(Image comparison data)
-*-
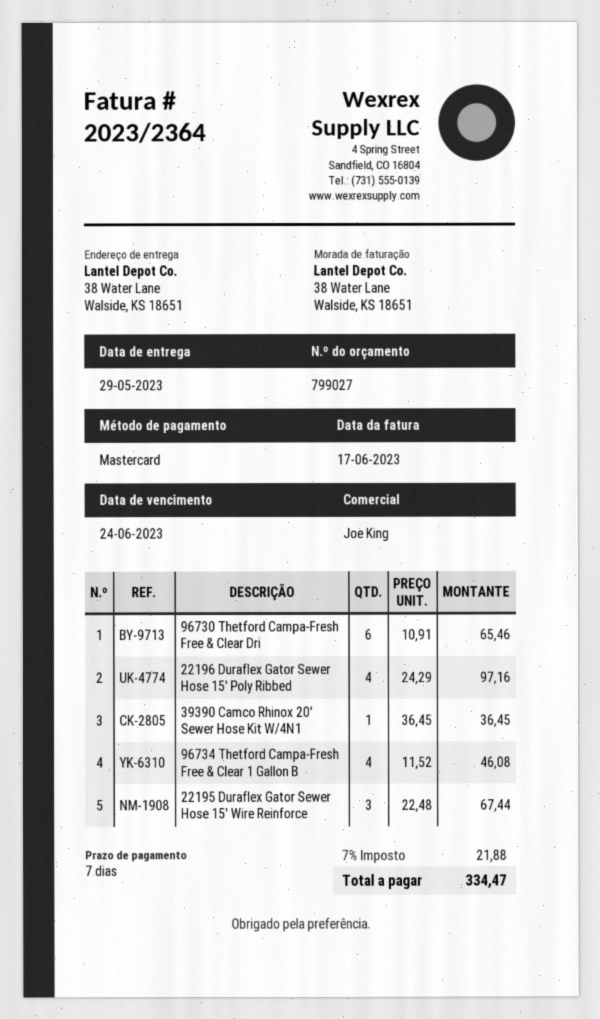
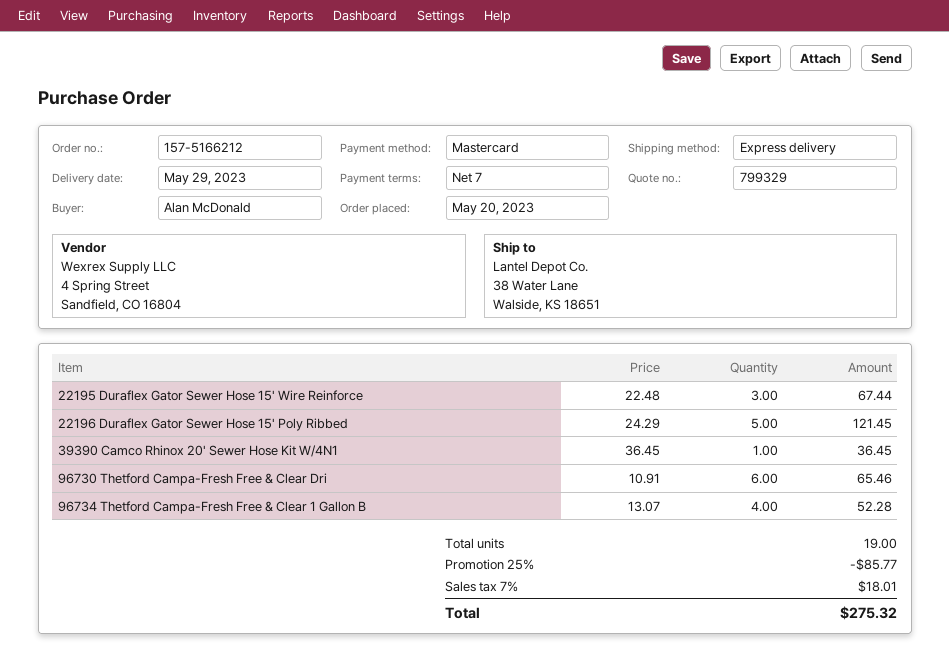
quote number: 799027 -> 799329
22196 Duraflex Gator Sewer Hose 15' Poly Ribbed: 4 x 24.29 = 97.16 -> 5 x 24.29 = 121.45
96734 Thetford Campa-Fresh Free & Clear 1 Gallon B: 4 x 11.52 = 46.08 -> 4 x 13.07 = 52.28
discount: none -> 25% = 85.77
tax: 7% = 21.88 -> 7% = 18.01
total: 334.47 -> 275.32

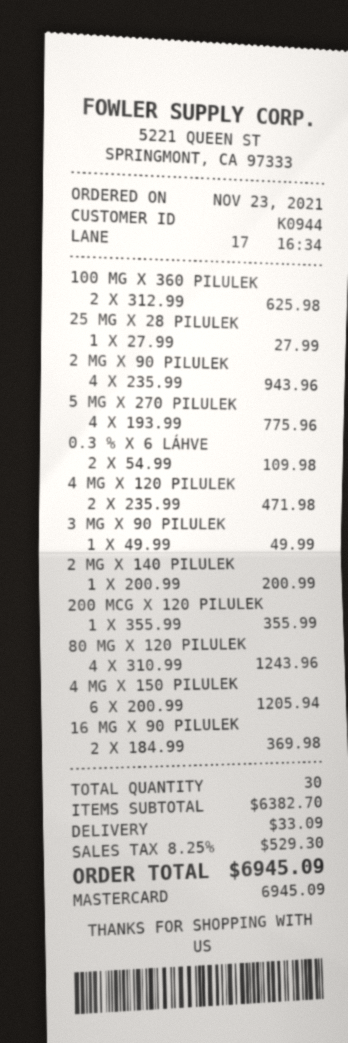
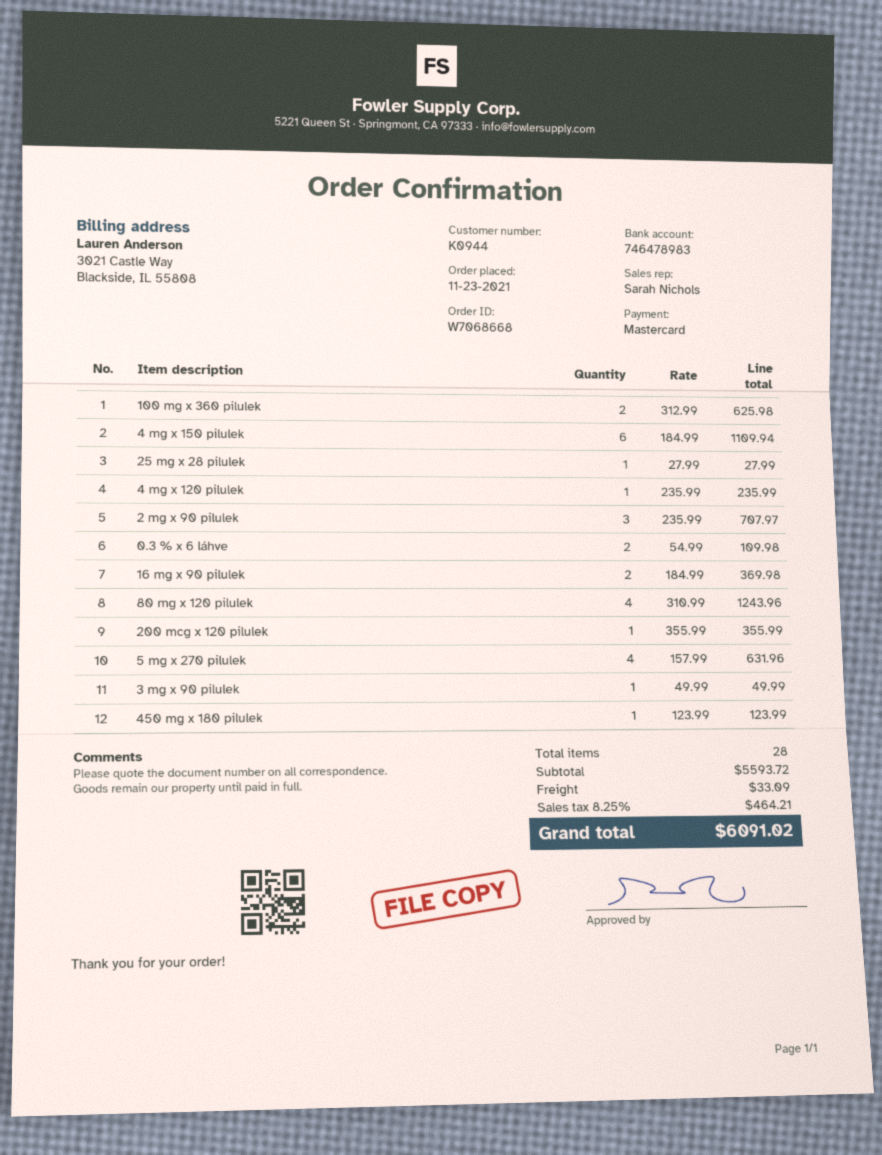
2 MG X 90 PILULEK: 4 x 235.99 = 943.96 -> 3 x 235.99 = 707.97
5 MG X 270 PILULEK: 4 x 193.99 = 775.96 -> 4 x 157.99 = 631.96
4 MG X 120 PILULEK: 2 x 235.99 = 471.98 -> 1 x 235.99 = 235.99
2 MG X 140 PILULEK: 1 x 200.99 = 200.99 -> none
4 MG X 150 PILULEK: 6 x 200.99 = 1205.94 -> 6 x 184.99 = 1109.94
450 mg x 180 pilulek: none -> 1 x 123.99 = 123.99
total quantity: 30 -> 28
subtotal: 6382.70 -> 5593.72
tax: 8.25% = 529.30 -> 8.25% = 464.21
total: 6945.09 -> 6091.02

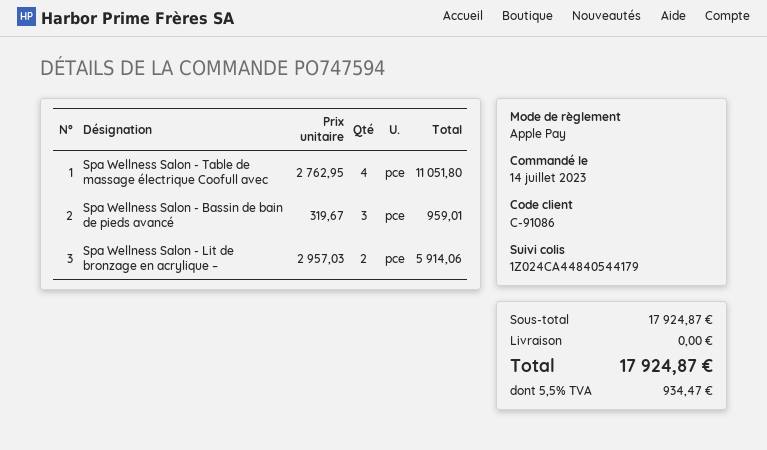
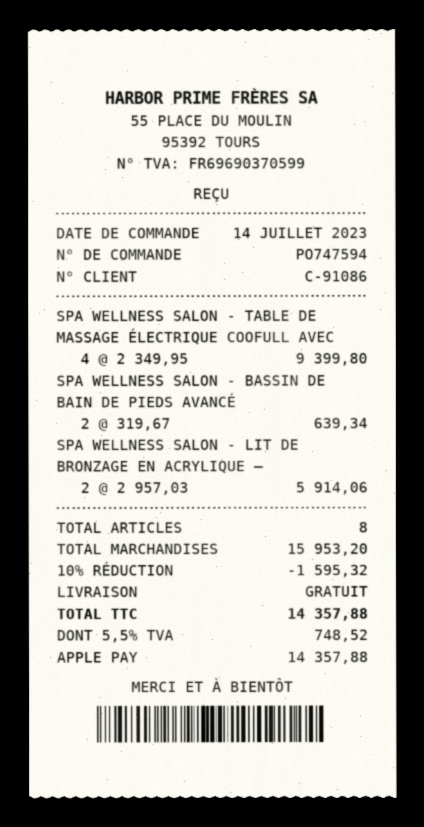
Spa Wellness Salon - Table de massage électrique Coofull avec: 4 x 2762.95 = 11051.80 -> 4 x 2349.95 = 9399.80
Spa Wellness Salon - Bassin de bain de pieds avancé: 3 x 319.67 = 959.01 -> 2 x 319.67 = 639.34
subtotal: 17924.87 -> 15953.20
discount: none -> 10% = 1595.32
tax: 5.5% = 934.47 -> 5.5% = 748.52
total: 17924.87 -> 14357.88

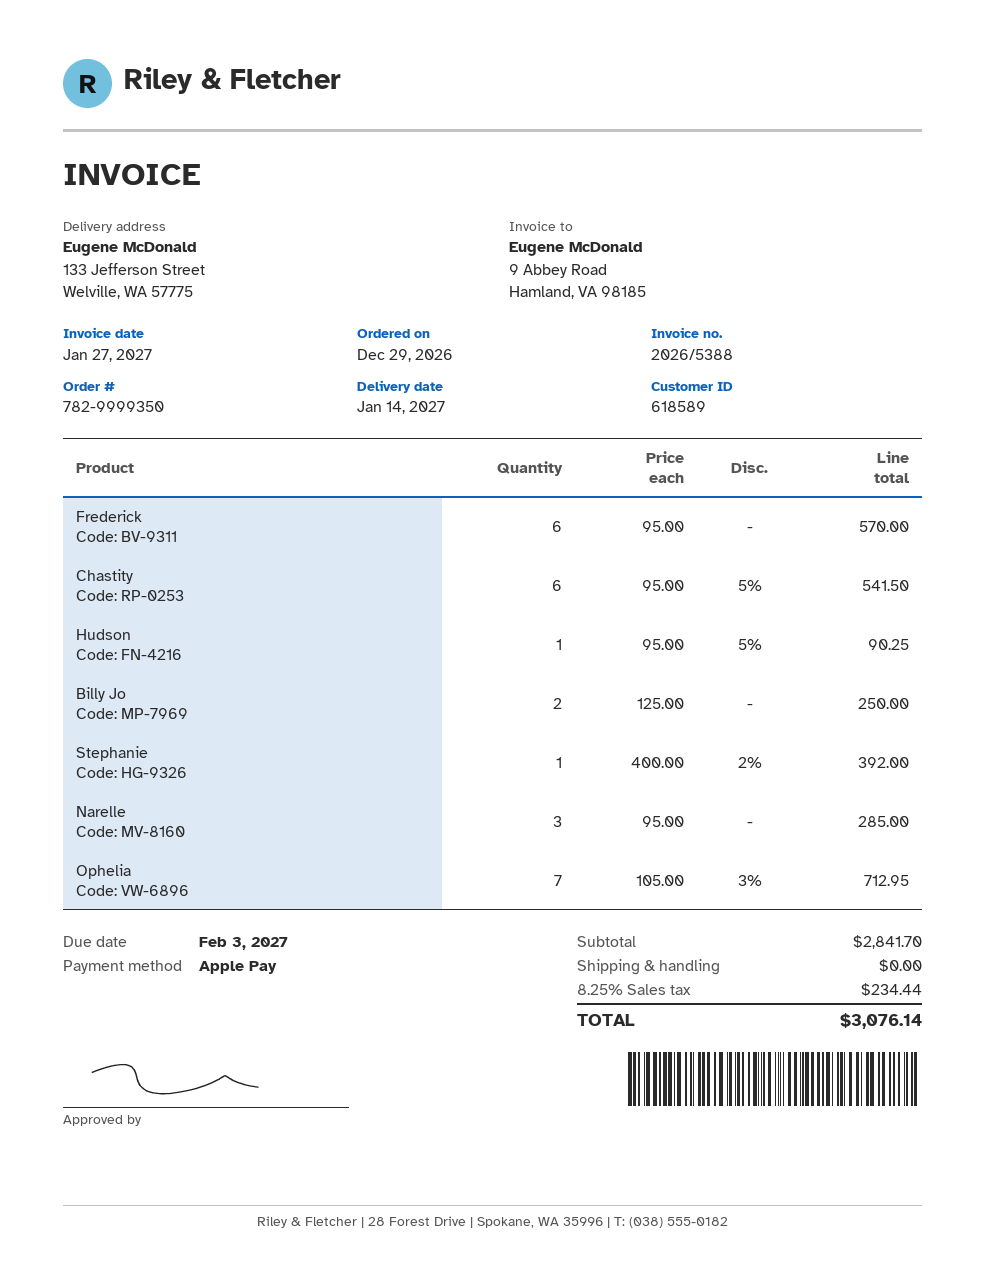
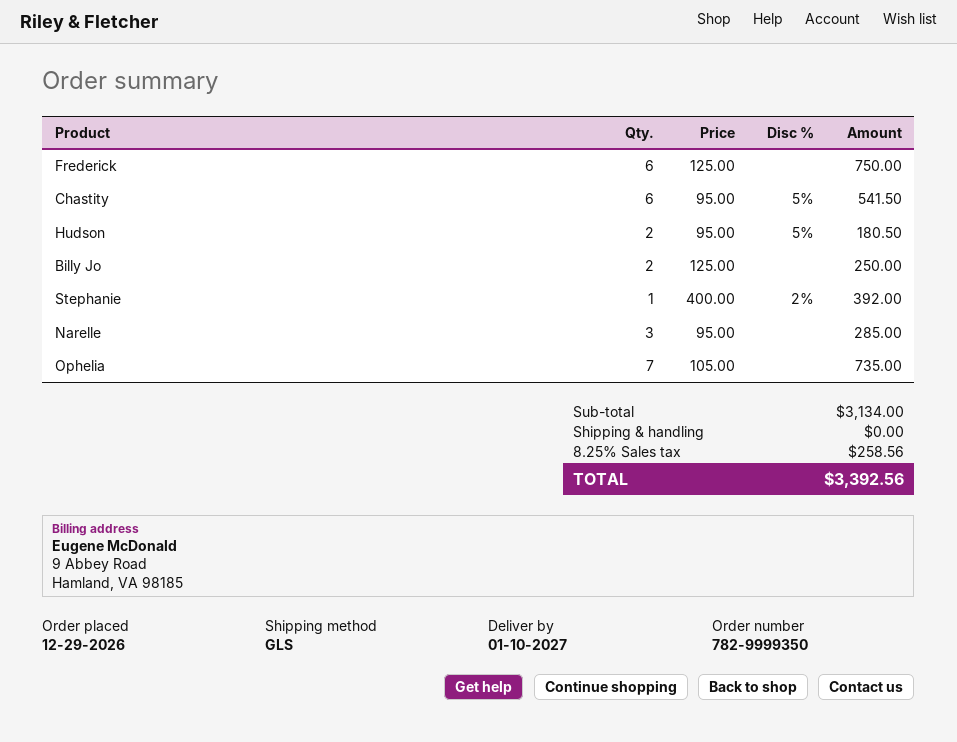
delivery date: 2027-01-14 -> 2027-01-10
Frederick: 6 x 95.00 = 570.00 -> 6 x 125.00 = 750.00
Hudson: 1 x 95.00 - 5% = 90.25 -> 2 x 95.00 - 5% = 180.50
Ophelia: 7 x 105.00 - 3% = 712.95 -> 7 x 105.00 = 735.00
subtotal: 2841.70 -> 3134.00
tax: 8.25% = 234.44 -> 8.25% = 258.56
total: 3076.14 -> 3392.56

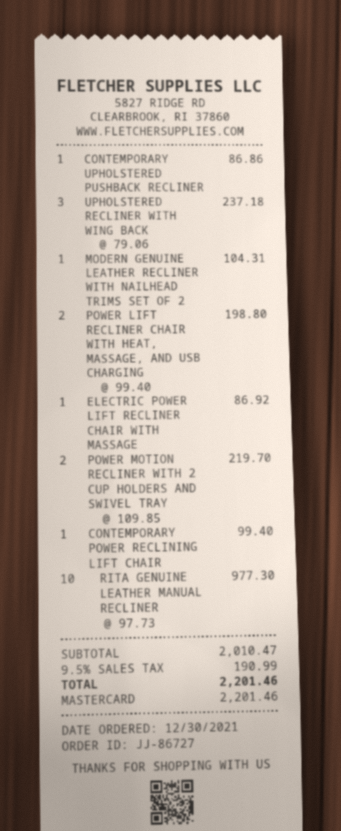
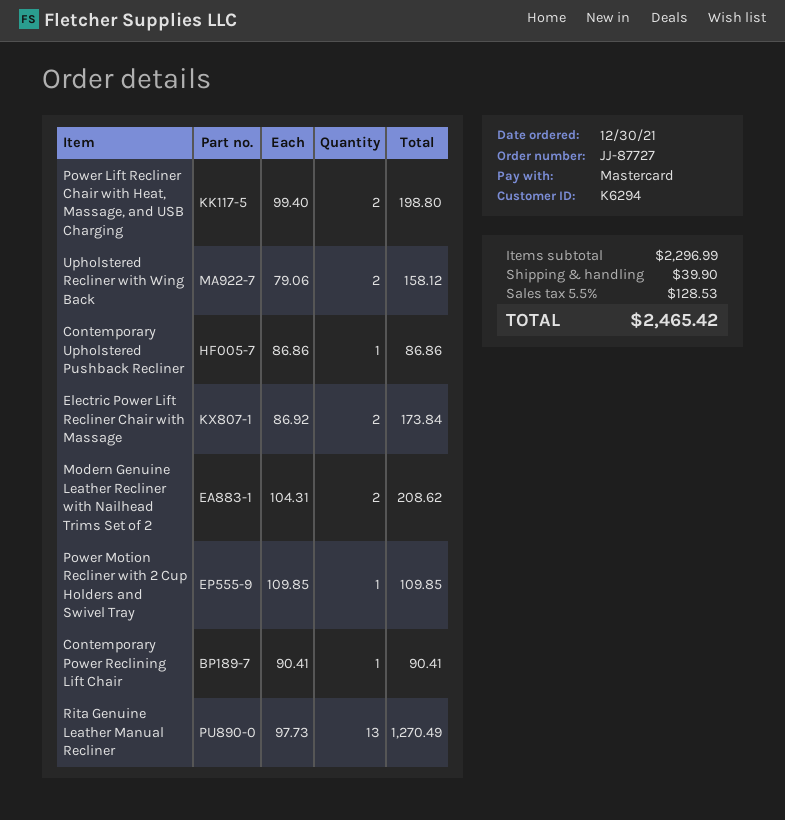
order number: JJ-86727 -> JJ-87727
UPHOLSTERED RECLINER WITH WING BACK: 3 x 79.06 = 237.18 -> 2 x 79.06 = 158.12
MODERN GENUINE LEATHER RECLINER WITH NAILHEAD TRIMS SET OF 2: 1 x 104.31 = 104.31 -> 2 x 104.31 = 208.62
ELECTRIC POWER LIFT RECLINER CHAIR WITH MASSAGE: 1 x 86.92 = 86.92 -> 2 x 86.92 = 173.84
POWER MOTION RECLINER WITH 2 CUP HOLDERS AND SWIVEL TRAY: 2 x 109.85 = 219.70 -> 1 x 109.85 = 109.85
CONTEMPORARY POWER RECLINING LIFT CHAIR: 1 x 99.40 = 99.40 -> 1 x 90.41 = 90.41
RITA GENUINE LEATHER MANUAL RECLINER: 10 x 97.73 = 977.30 -> 13 x 97.73 = 1270.49
subtotal: 2010.47 -> 2296.99
shipping: none -> 39.90
tax: 9.5% = 190.99 -> 5.5% = 128.53
total: 2201.46 -> 2465.42

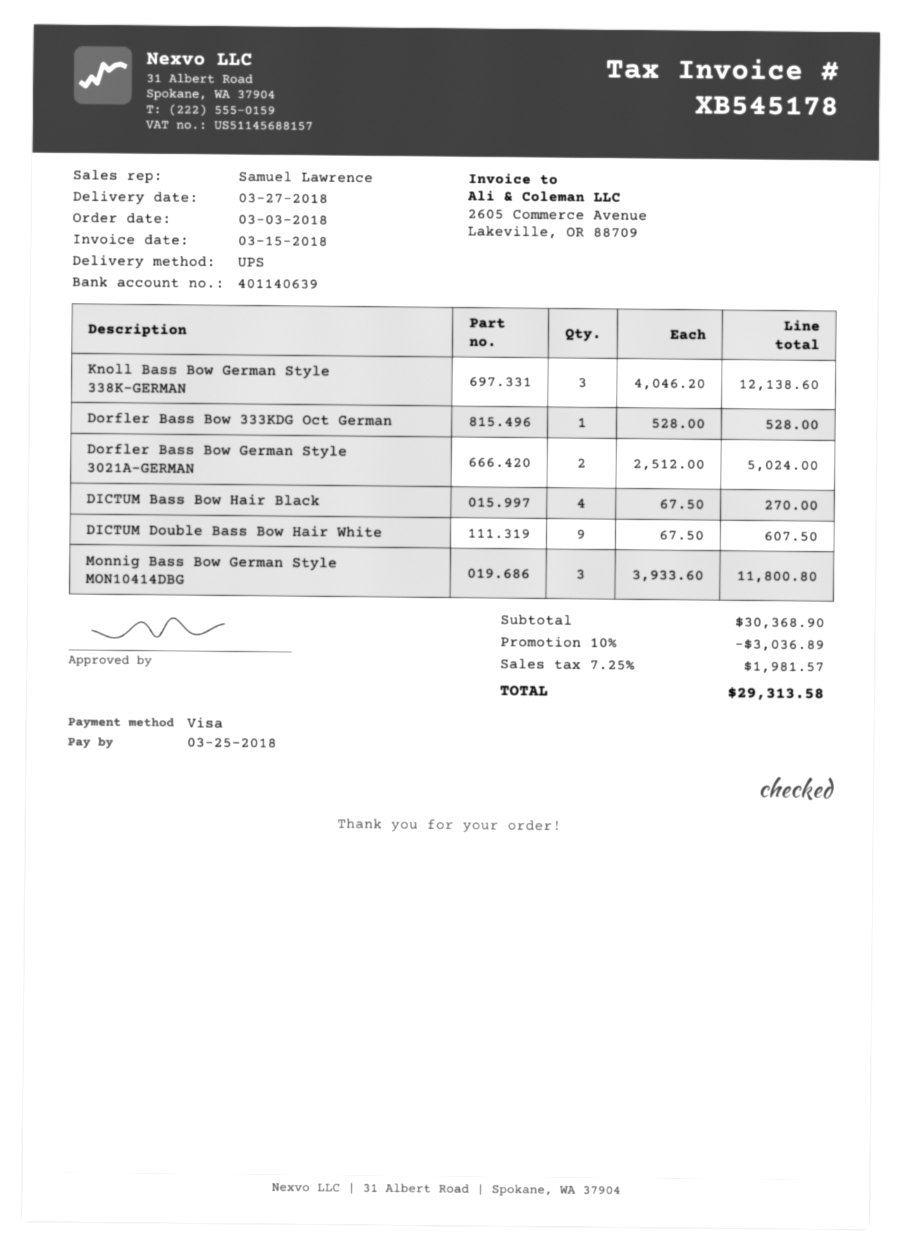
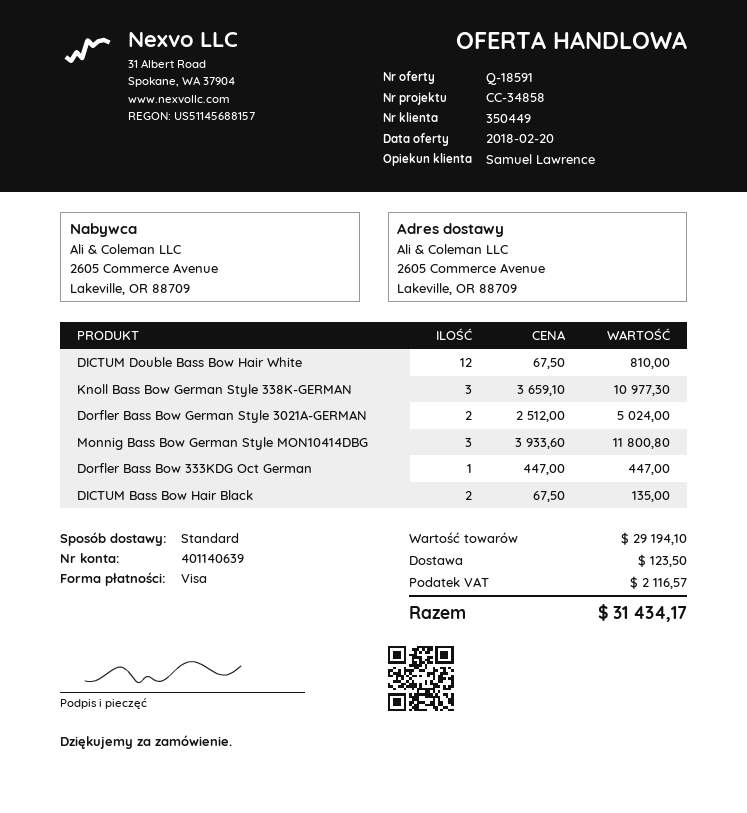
shipping method: UPS -> standard
Knoll Bass Bow German Style 338K-GERMAN: 3 x 4046.20 = 12138.60 -> 3 x 3659.10 = 10977.30
Dorfler Bass Bow 333KDG Oct German: 1 x 528.00 = 528.00 -> 1 x 447.00 = 447.00
DICTUM Bass Bow Hair Black: 4 x 67.50 = 270.00 -> 2 x 67.50 = 135.00
DICTUM Double Bass Bow Hair White: 9 x 67.50 = 607.50 -> 12 x 67.50 = 810.00
subtotal: 30368.90 -> 29194.10
discount: 10% = 3036.89 -> none
shipping: none -> 123.50
tax: 1981.57 -> 2116.57
total: 29313.58 -> 31434.17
-*-
Of the records above, print only the lines from the one containing "tax: 7% = 21.88 -> 7% = 18.01" through the one containing "RITA GENUINE LEATHER", inclusive and unaltered, leaving out pictures.

Completed task
tax: 7% = 21.88 -> 7% = 18.01
total: 334.47 -> 275.32

2 MG X 90 PILULEK: 4 x 235.99 = 943.96 -> 3 x 235.99 = 707.97
5 MG X 270 PILULEK: 4 x 193.99 = 775.96 -> 4 x 157.99 = 631.96
4 MG X 120 PILULEK: 2 x 235.99 = 471.98 -> 1 x 235.99 = 235.99
2 MG X 140 PILULEK: 1 x 200.99 = 200.99 -> none
4 MG X 150 PILULEK: 6 x 200.99 = 1205.94 -> 6 x 184.99 = 1109.94
450 mg x 180 pilulek: none -> 1 x 123.99 = 123.99
total quantity: 30 -> 28
subtotal: 6382.70 -> 5593.72
tax: 8.25% = 529.30 -> 8.25% = 464.21
total: 6945.09 -> 6091.02

Spa Wellness Salon - Table de massage électrique Coofull avec: 4 x 2762.95 = 11051.80 -> 4 x 2349.95 = 9399.80
Spa Wellness Salon - Bassin de bain de pieds avancé: 3 x 319.67 = 959.01 -> 2 x 319.67 = 639.34
subtotal: 17924.87 -> 15953.20
discount: none -> 10% = 1595.32
tax: 5.5% = 934.47 -> 5.5% = 748.52
total: 17924.87 -> 14357.88

delivery date: 2027-01-14 -> 2027-01-10
Frederick: 6 x 95.00 = 570.00 -> 6 x 125.00 = 750.00
Hudson: 1 x 95.00 - 5% = 90.25 -> 2 x 95.00 - 5% = 180.50
Ophelia: 7 x 105.00 - 3% = 712.95 -> 7 x 105.00 = 735.00
subtotal: 2841.70 -> 3134.00
tax: 8.25% = 234.44 -> 8.25% = 258.56
total: 3076.14 -> 3392.56

order number: JJ-86727 -> JJ-87727
UPHOLSTERED RECLINER WITH WING BACK: 3 x 79.06 = 237.18 -> 2 x 79.06 = 158.12
MODERN GENUINE LEATHER RECLINER WITH NAILHEAD TRIMS SET OF 2: 1 x 104.31 = 104.31 -> 2 x 104.31 = 208.62
ELECTRIC POWER LIFT RECLINER CHAIR WITH MASSAGE: 1 x 86.92 = 86.92 -> 2 x 86.92 = 173.84
POWER MOTION RECLINER WITH 2 CUP HOLDERS AND SWIVEL TRAY: 2 x 109.85 = 219.70 -> 1 x 109.85 = 109.85
CONTEMPORARY POWER RECLINING LIFT CHAIR: 1 x 99.40 = 99.40 -> 1 x 90.41 = 90.41
RITA GENUINE LEATHER MANUAL RECLINER: 10 x 97.73 = 977.30 -> 13 x 97.73 = 1270.49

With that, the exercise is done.